En clair : - la liturgie, telle qu'elle est célébrée aujourd'hui dans 90% des paroisses est le fruit de cette idéologie de rupture contraire aux enseignements du Concile; - la liturgie, telle qu'elle est célébrée par certains groupes "traditionalistes" qui refusent le Concile est le fruit de cette même idéologie de rupture. - les tenants de l'une ou de l'autre façon de traiter la liturgie sont dans la même erreur qui consiste à ne pas comprendre le Concile comme l'Eglise la comprend, c'est-à-dire comme une étape dans l'histoire de l'Eglise et non comme une rupture. La liturgie d'aujourd'hui ne peut apparaitre comme le fruit d'une étape que si elle est célébrée avec le même sens du sacré que la liturgie d'hier. Ce sens du sacré se manifeste essentiellement par l'orientation de la célébration, par le fait que la célébration n'apparaît pas comme le fruit de la subjectivité du célébrant, par le fait que le latin ait une plus grande place, par le fait enfin que les fidèles soient habitués à chanter et à entendre du grégorien tout au long des célébrations.
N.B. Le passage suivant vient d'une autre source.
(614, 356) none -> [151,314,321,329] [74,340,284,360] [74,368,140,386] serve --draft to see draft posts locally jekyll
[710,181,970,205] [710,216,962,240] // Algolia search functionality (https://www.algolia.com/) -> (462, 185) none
Parallèlement, les fidèles "traditionalistes" doivent cesser d'écouter ce que pense à propos de la liturgie "conciliaire" tel ou tel abbé bien en vue dans leurs cercles, tandis que les fidèles "conciliaires" doivent cesser de lire les revues d'animation liturgique. Seul le missel romain - sous l'une de ses deux formes - doit être la référence.